1. There are things that no one seems to care for: the zodipi Goats from Nellore, the beautiful rock formations of Hyderabad, the famous Ongole bulls have no one championing their cause. They are the envy of the world but no one seems to care. Time for some of us champion their cause and see that they are preserved and kept live in pristine condition for many generations to come.
2. Listen to the inner yearning: It is important to listen to the inner self. What is our calling is not known. Salim Ali the birdman of India developed interest in birds when he shot down a sparrow. Examination of the dead sparrow inculcated a life time interest in bird watching, wildlife and conservation of nature. Once we discover our inner yearning, no force in this world can stop us.

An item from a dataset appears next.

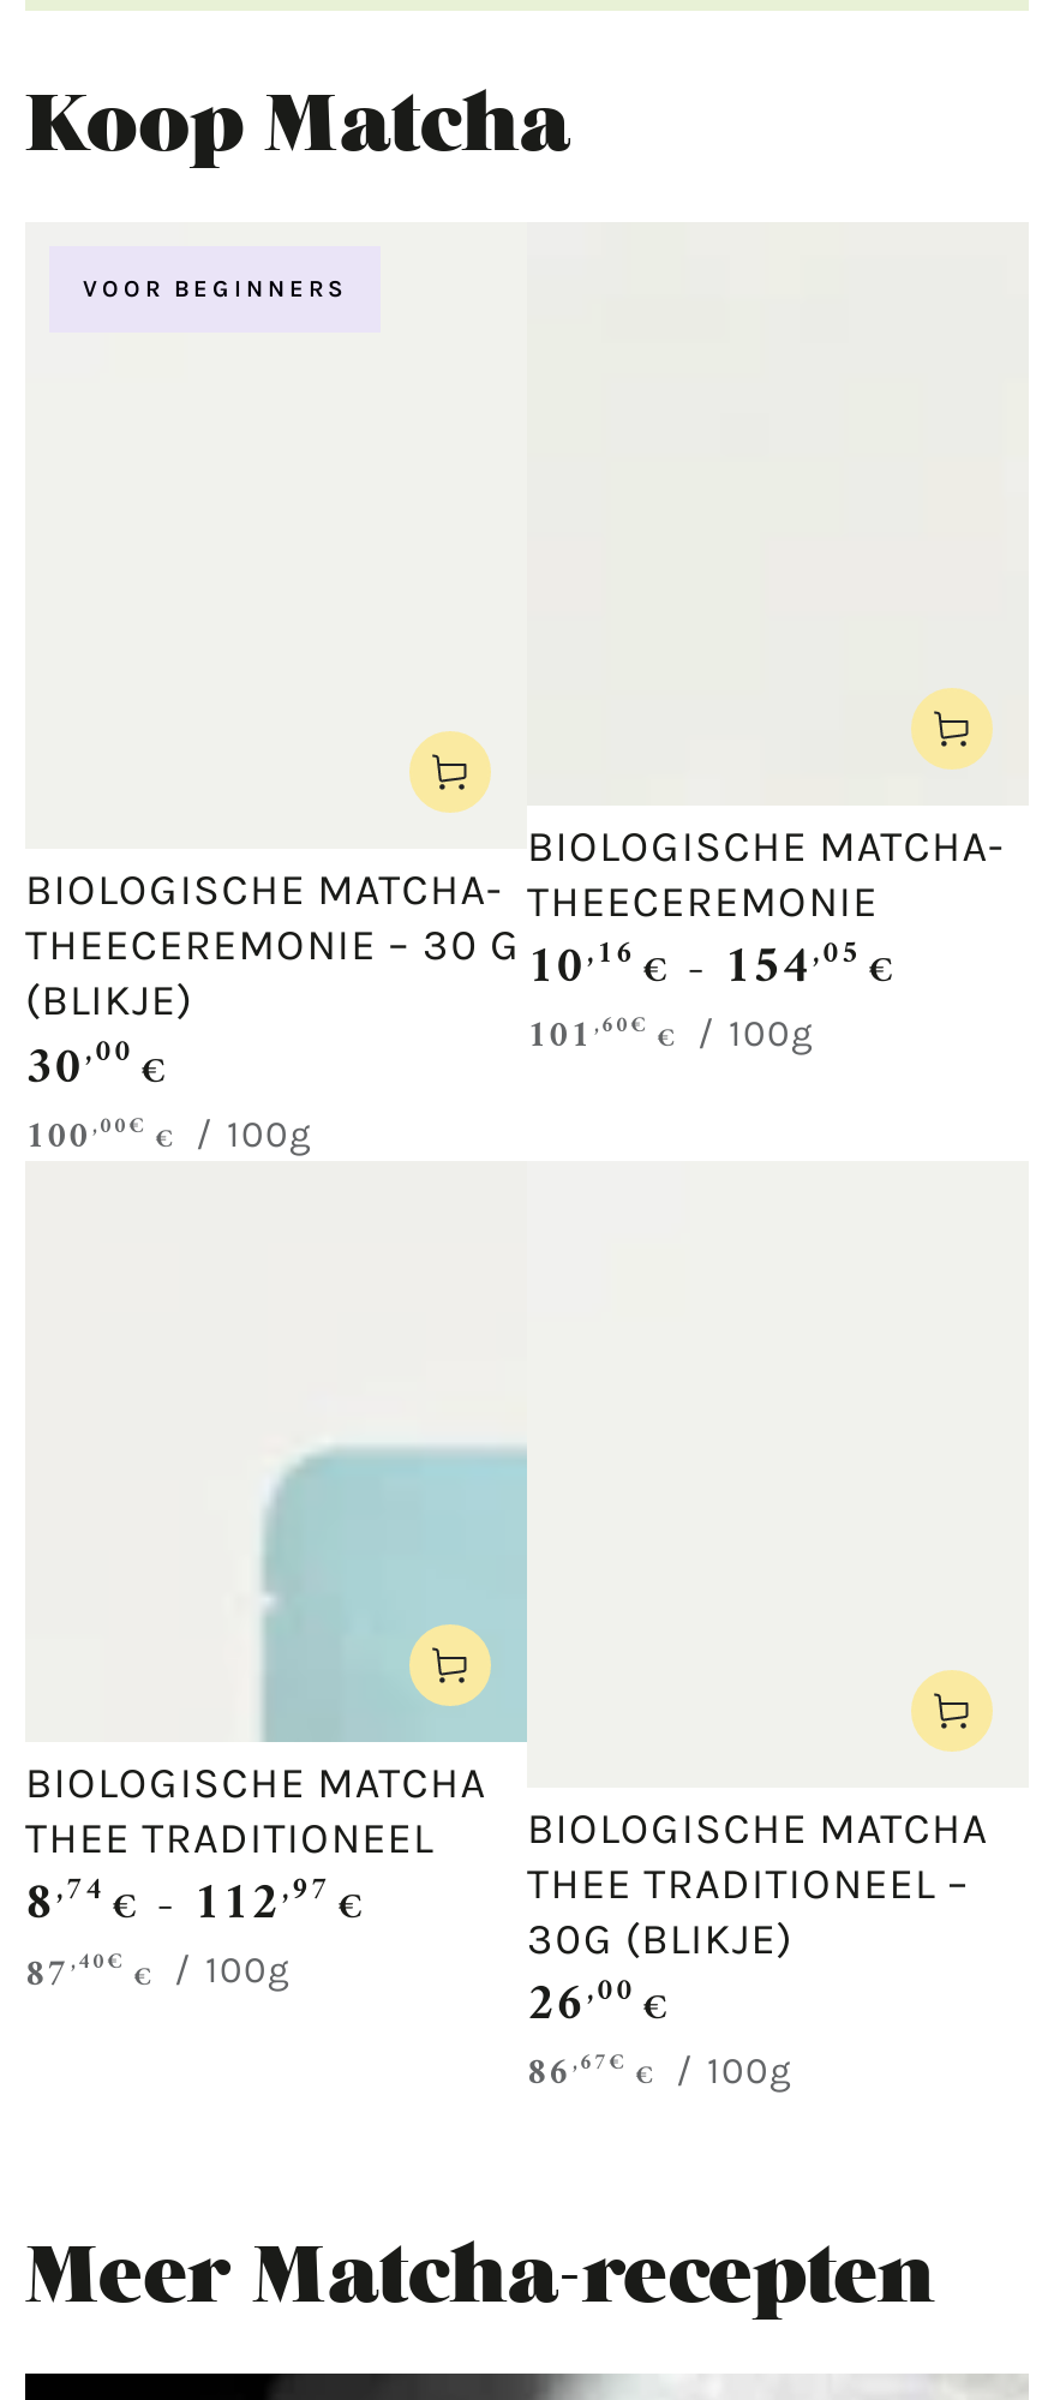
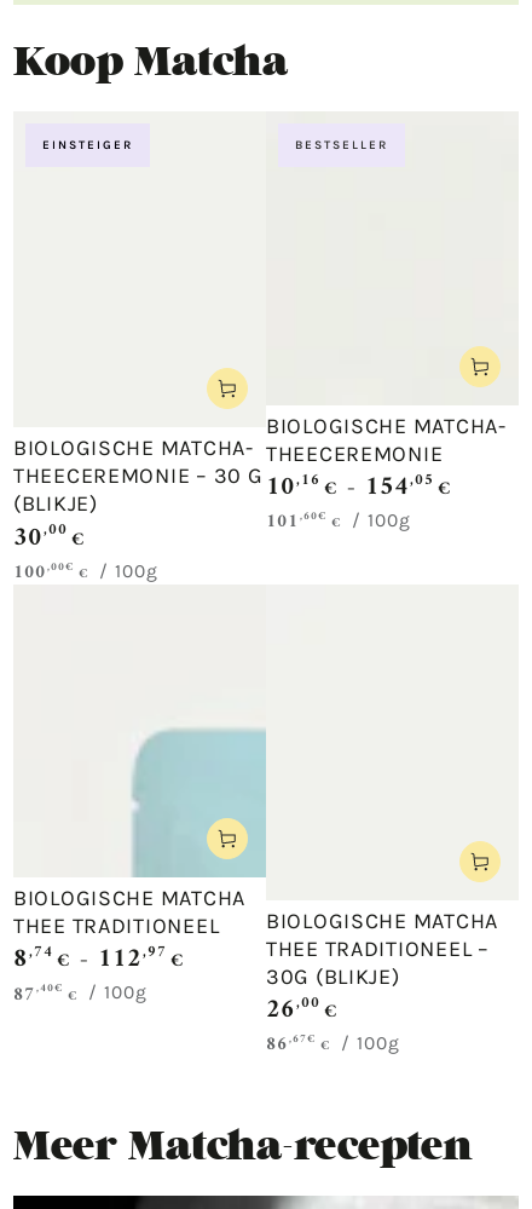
none -> [295,138,388,153] BESTSELLER
[83,275,347,304] VOOR BEGINNERS -> [42,138,133,153] EINSTEIGER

Happy is the man who devotes his life to a cause that he dear to him!
3. There is a lot to live and die for apart from materialistic comforts and satisfaction: Man does not live only for his bread! There are many other things that are more important. Saving a 300 year tree from wanton destruction not only saves a noble tree’s life but also goes a long way in making this planet more hospitable. No trees and in very near future no man kind!
4. Helps a person reach level of self-actualization: Relating to a cause gives great mental satisfaction. Even though Ratan Tata was stupendously rich and had everything in the world, the launch of his pet project ‘the world cheapest car’ Tata Nano, gave his more satisfaction than all his wealth put together. His dream got fructified!
5. The success of the cause will have a Tsunami effect: Once a cause becomes famous and gets into the eyes of the media, there could be a snowball effect. More people would get interested and the cause could get the critical mass to sustain itself. The renewed popularity of the temple dance of Kuchipudi is a great example.